* **Description of the task**
The material below holds pictures, which are to be left out; copy exactly the lines from the one with "- Figure 1 reports" through the one with "initiation, that brings about transformation and understanding.".

*** Begin section ***

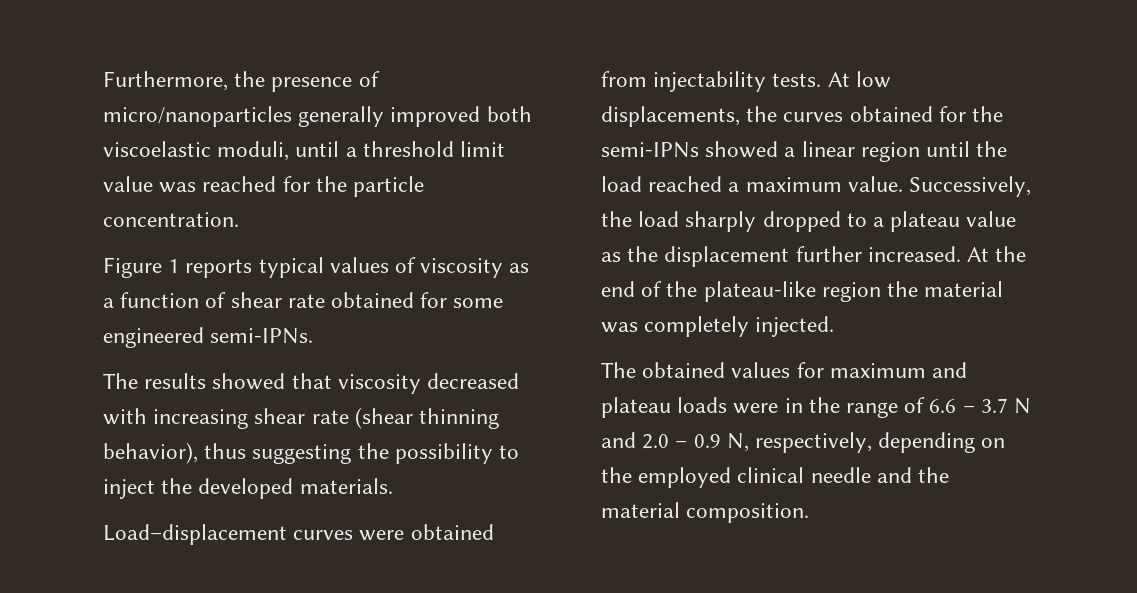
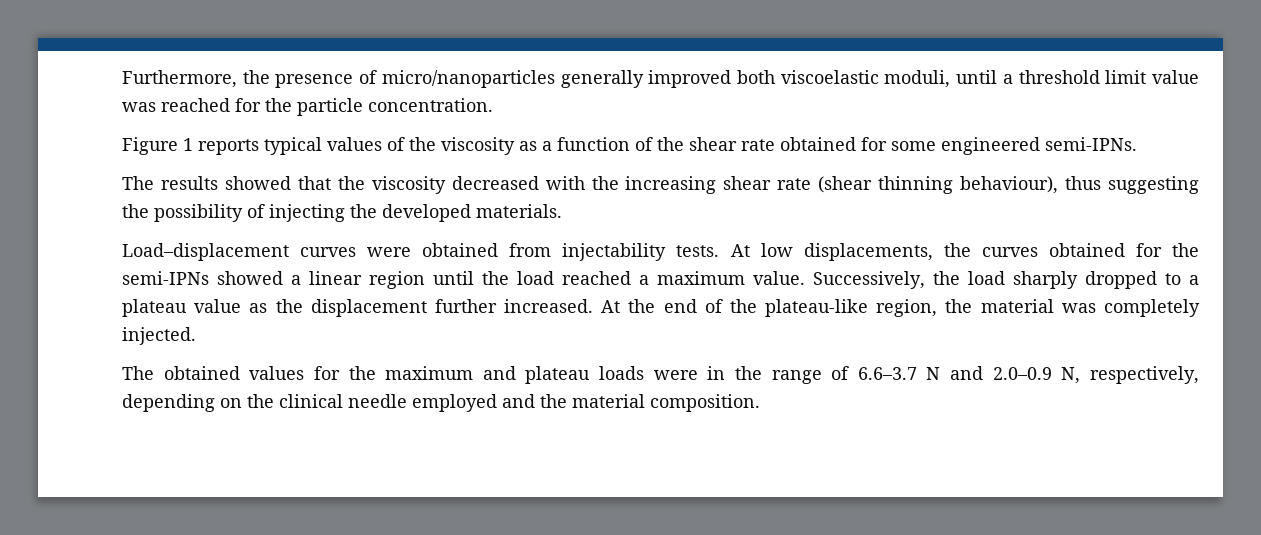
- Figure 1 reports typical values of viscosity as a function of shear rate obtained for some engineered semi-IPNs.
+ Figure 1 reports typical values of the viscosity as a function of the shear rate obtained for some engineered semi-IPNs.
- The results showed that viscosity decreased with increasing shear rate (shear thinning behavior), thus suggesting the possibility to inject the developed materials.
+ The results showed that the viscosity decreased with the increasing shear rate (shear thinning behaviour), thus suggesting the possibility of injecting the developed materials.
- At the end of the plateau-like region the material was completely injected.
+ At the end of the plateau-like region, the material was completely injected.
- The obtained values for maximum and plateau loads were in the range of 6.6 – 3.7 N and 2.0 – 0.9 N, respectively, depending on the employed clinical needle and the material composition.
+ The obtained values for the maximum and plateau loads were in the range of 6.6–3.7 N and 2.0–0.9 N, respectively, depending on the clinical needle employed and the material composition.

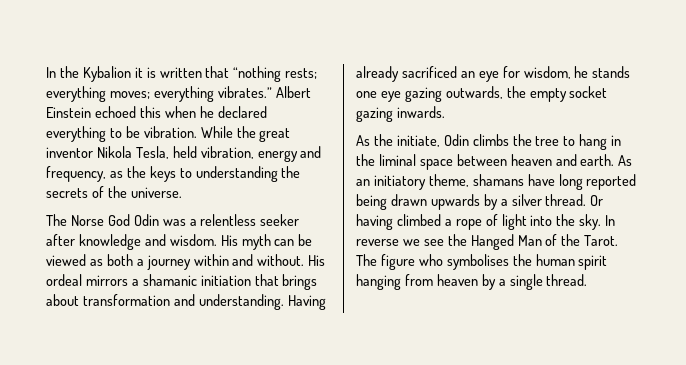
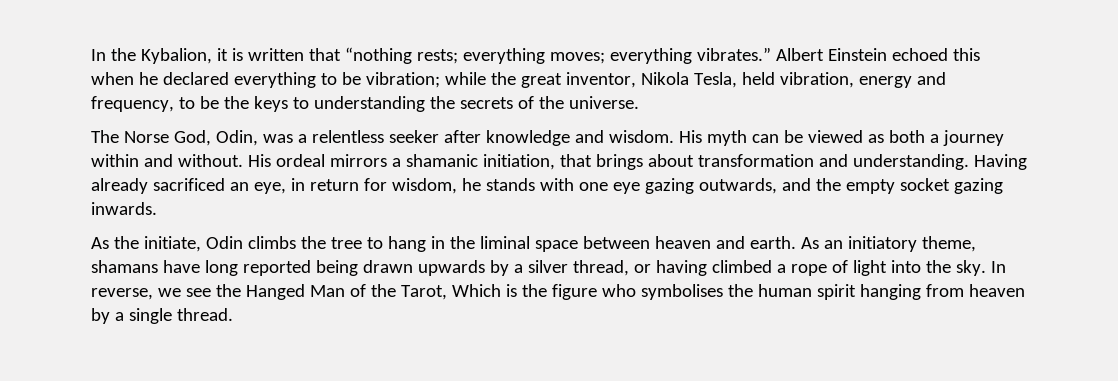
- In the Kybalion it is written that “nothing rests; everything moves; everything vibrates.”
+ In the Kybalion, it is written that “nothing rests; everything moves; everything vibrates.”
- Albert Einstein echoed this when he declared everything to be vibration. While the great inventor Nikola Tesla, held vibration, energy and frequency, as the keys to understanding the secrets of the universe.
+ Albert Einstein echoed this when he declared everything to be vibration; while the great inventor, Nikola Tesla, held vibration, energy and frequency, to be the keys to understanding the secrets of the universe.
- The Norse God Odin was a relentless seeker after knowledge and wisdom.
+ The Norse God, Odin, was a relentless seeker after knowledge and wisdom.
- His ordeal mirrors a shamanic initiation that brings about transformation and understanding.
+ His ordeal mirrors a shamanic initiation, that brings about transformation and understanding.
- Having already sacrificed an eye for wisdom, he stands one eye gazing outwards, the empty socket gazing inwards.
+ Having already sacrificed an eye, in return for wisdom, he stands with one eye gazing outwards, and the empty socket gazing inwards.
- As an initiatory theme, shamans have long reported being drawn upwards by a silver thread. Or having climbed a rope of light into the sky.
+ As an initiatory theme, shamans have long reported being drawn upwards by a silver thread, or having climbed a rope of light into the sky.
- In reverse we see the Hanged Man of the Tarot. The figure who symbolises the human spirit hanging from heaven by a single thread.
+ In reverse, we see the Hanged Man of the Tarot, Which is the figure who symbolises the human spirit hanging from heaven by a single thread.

*** End section ***
*** Begin section ***

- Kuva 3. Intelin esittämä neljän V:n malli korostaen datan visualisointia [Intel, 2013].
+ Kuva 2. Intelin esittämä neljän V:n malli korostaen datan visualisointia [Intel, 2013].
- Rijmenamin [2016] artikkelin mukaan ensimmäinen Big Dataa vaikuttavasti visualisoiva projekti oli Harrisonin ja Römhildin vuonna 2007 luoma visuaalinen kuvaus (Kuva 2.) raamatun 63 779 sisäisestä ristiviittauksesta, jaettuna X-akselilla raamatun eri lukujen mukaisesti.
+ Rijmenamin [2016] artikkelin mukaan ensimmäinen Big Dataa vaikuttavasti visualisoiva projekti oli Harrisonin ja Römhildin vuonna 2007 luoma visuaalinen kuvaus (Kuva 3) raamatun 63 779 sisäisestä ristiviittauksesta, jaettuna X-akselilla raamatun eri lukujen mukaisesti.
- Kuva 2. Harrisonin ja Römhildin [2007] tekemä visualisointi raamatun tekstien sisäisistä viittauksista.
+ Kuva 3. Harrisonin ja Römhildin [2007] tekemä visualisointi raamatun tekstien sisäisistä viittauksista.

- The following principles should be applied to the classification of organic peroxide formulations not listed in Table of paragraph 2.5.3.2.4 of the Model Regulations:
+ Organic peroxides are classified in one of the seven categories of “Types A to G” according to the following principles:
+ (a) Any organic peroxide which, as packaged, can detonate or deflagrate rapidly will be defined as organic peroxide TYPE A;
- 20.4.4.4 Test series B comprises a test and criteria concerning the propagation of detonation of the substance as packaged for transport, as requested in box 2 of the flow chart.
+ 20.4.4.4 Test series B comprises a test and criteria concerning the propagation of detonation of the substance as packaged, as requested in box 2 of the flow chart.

*** End section ***
*** Begin section ***

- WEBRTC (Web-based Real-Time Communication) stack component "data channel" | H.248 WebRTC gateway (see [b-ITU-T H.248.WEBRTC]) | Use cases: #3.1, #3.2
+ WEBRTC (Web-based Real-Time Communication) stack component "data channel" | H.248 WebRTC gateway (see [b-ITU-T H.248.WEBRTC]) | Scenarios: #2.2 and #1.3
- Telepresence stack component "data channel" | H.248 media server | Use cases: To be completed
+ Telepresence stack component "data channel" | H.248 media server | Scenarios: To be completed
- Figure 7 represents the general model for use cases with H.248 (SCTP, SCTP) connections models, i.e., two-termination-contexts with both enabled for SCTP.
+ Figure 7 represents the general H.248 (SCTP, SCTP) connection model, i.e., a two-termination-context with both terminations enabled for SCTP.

*** End section ***

* **Completed task**
- Figure 1 reports typical values of viscosity as a function of shear rate obtained for some engineered semi-IPNs.
+ Figure 1 reports typical values of the viscosity as a function of the shear rate obtained for some engineered semi-IPNs.
- The results showed that viscosity decreased with increasing shear rate (shear thinning behavior), thus suggesting the possibility to inject the developed materials.
+ The results showed that the viscosity decreased with the increasing shear rate (shear thinning behaviour), thus suggesting the possibility of injecting the developed materials.
- At the end of the plateau-like region the material was completely injected.
+ At the end of the plateau-like region, the material was completely injected.
- The obtained values for maximum and plateau loads were in the range of 6.6 – 3.7 N and 2.0 – 0.9 N, respectively, depending on the employed clinical needle and the material composition.
+ The obtained values for the maximum and plateau loads were in the range of 6.6–3.7 N and 2.0–0.9 N, respectively, depending on the clinical needle employed and the material composition.

- In the Kybalion it is written that “nothing rests; everything moves; everything vibrates.”
+ In the Kybalion, it is written that “nothing rests; everything moves; everything vibrates.”
- Albert Einstein echoed this when he declared everything to be vibration. While the great inventor Nikola Tesla, held vibration, energy and frequency, as the keys to understanding the secrets of the universe.
+ Albert Einstein echoed this when he declared everything to be vibration; while the great inventor, Nikola Tesla, held vibration, energy and frequency, to be the keys to understanding the secrets of the universe.
- The Norse God Odin was a relentless seeker after knowledge and wisdom.
+ The Norse God, Odin, was a relentless seeker after knowledge and wisdom.
- His ordeal mirrors a shamanic initiation that brings about transformation and understanding.
+ His ordeal mirrors a shamanic initiation, that brings about transformation and understanding.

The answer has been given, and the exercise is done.